■ What the task asks: Could you copy exactly the lines from the one containing "- For the exceptions, up" through the last line of the records below, and nothing else?

■ Records for this task:
--- START ---

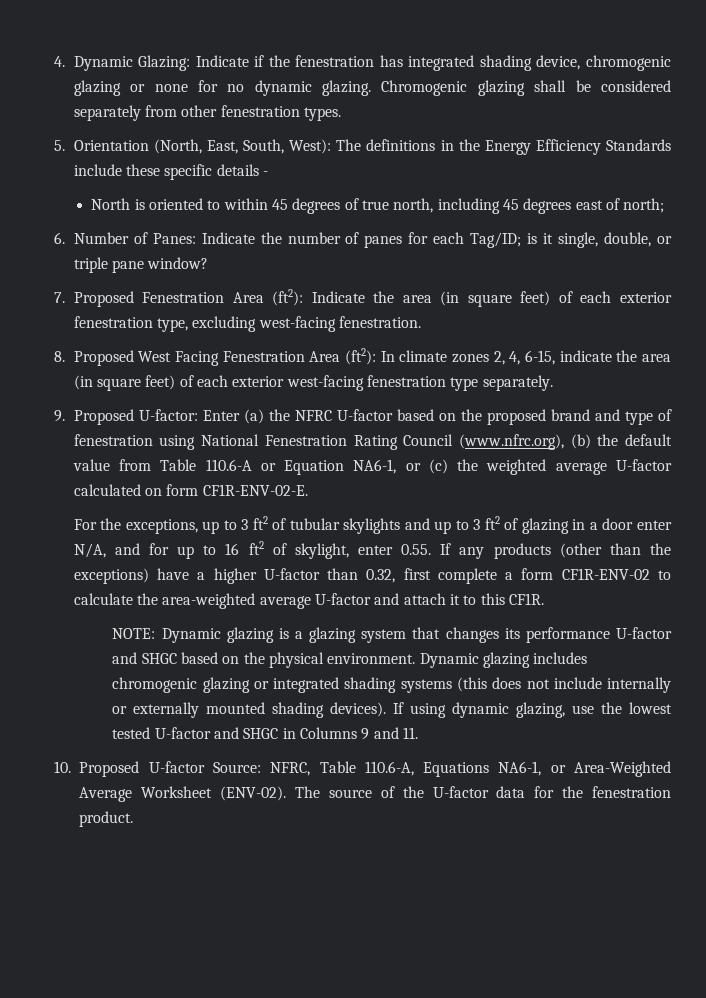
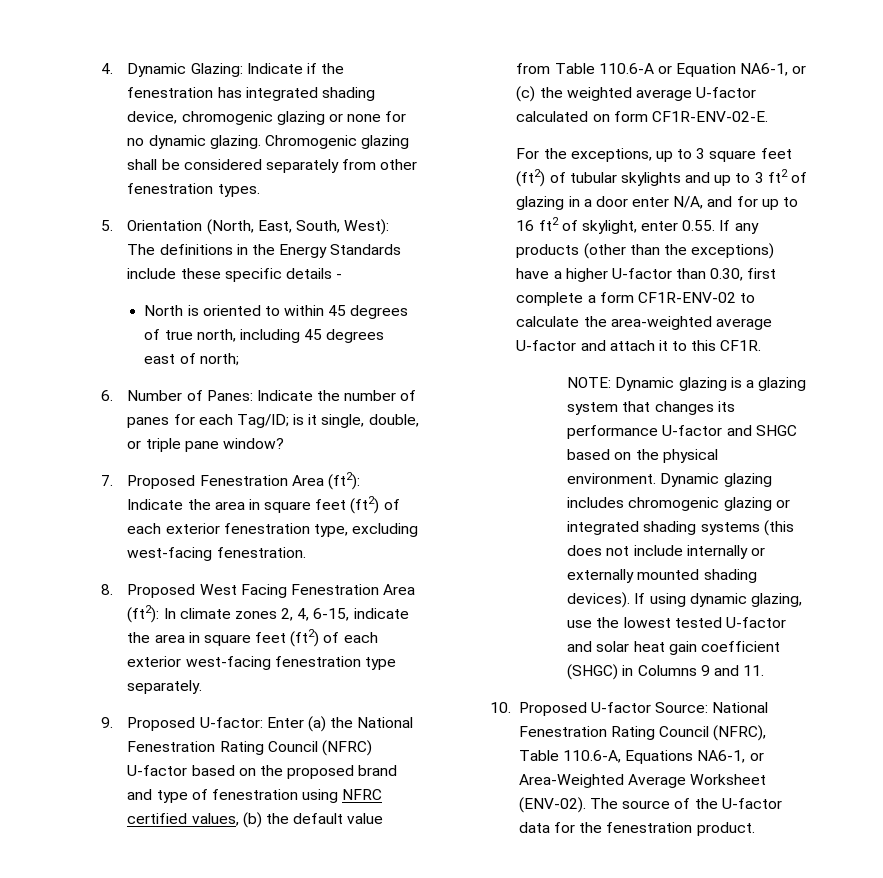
- 5. Orientation (North, East, South, West): The definitions in the Energy Efficiency Standards include these specific details -
+ 5. Orientation (North, East, South, West): The definitions in the Energy Standards include these specific details -
- 7. Proposed Fenestration Area (ft2): Indicate the area (in square feet) of each exterior fenestration type, excluding west-facing fenestration.
+ 7. Proposed Fenestration Area (ft2): Indicate the area in square feet (ft2) of each exterior fenestration type, excluding west-facing fenestration.
- 8. Proposed West Facing Fenestration Area (ft2): In climate zones 2, 4, 6-15, indicate the area (in square feet) of each exterior west-facing fenestration type separately.
+ 8. Proposed West Facing Fenestration Area (ft2): In climate zones 2, 4, 6-15, indicate the area in square feet (ft2) of each exterior west-facing fenestration type separately.
- 9. Proposed U-factor: Enter (a) the NFRC U-factor based on the proposed brand and type of fenestration using National Fenestration Rating Council (www.nfrc.org), (b) the default value from Table 110.6-A or Equation NA6-1, or (c) the weighted average U-factor calculated on form CF1R-ENV-02-E.
+ 9. Proposed U-factor: Enter (a) the National Fenestration Rating Council (NFRC) U-factor based on the proposed brand and type of fenestration using NFRC certified values, (b) the default value from Table 110.6-A or Equation NA6-1, or (c) the weighted average U-factor calculated on form CF1R-ENV-02-E.
- For the exceptions, up to 3 ft2 of tubular skylights and up to 3 ft2 of glazing in a door enter N/A, and for up to 16 ft2 of skylight, enter 0.55. If any products (other than the exceptions) have a higher U-factor than 0.32, first complete a form CF1R-ENV-02 to calculate the area-weighted average U-factor and attach it to this CF1R.
+ For the exceptions, up to 3 square feet (ft2) of tubular skylights and up to 3 ft2 of glazing in a door enter N/A, and for up to 16 ft2 of skylight, enter 0.55. If any products (other than the exceptions) have a higher U-factor than 0.30, first complete a form CF1R-ENV-02 to calculate the area-weighted average U-factor and attach it to this CF1R.
- If using dynamic glazing, use the lowest tested U-factor and SHGC in Columns 9 and 11.
+ If using dynamic glazing, use the lowest tested U-factor and solar heat gain coefficient (SHGC) in Columns 9 and 11.
- 10. Proposed U-factor Source: NFRC, Table 110.6-A, Equations NA6-1, or Area-Weighted Average Worksheet (ENV-02).
+ 10. Proposed U-factor Source: National Fenestration Rating Council (NFRC), Table 110.6-A, Equations NA6-1, or Area-Weighted Average Worksheet (ENV-02).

--- END ---

■ Task answer:
- For the exceptions, up to 3 ft2 of tubular skylights and up to 3 ft2 of glazing in a door enter N/A, and for up to 16 ft2 of skylight, enter 0.55. If any products (other than the exceptions) have a higher U-factor than 0.32, first complete a form CF1R-ENV-02 to calculate the area-weighted average U-factor and attach it to this CF1R.
+ For the exceptions, up to 3 square feet (ft2) of tubular skylights and up to 3 ft2 of glazing in a door enter N/A, and for up to 16 ft2 of skylight, enter 0.55. If any products (other than the exceptions) have a higher U-factor than 0.30, first complete a form CF1R-ENV-02 to calculate the area-weighted average U-factor and attach it to this CF1R.
- If using dynamic glazing, use the lowest tested U-factor and SHGC in Columns 9 and 11.
+ If using dynamic glazing, use the lowest tested U-factor and solar heat gain coefficient (SHGC) in Columns 9 and 11.
- 10. Proposed U-factor Source: NFRC, Table 110.6-A, Equations NA6-1, or Area-Weighted Average Worksheet (ENV-02).
+ 10. Proposed U-factor Source: National Fenestration Rating Council (NFRC), Table 110.6-A, Equations NA6-1, or Area-Weighted Average Worksheet (ENV-02).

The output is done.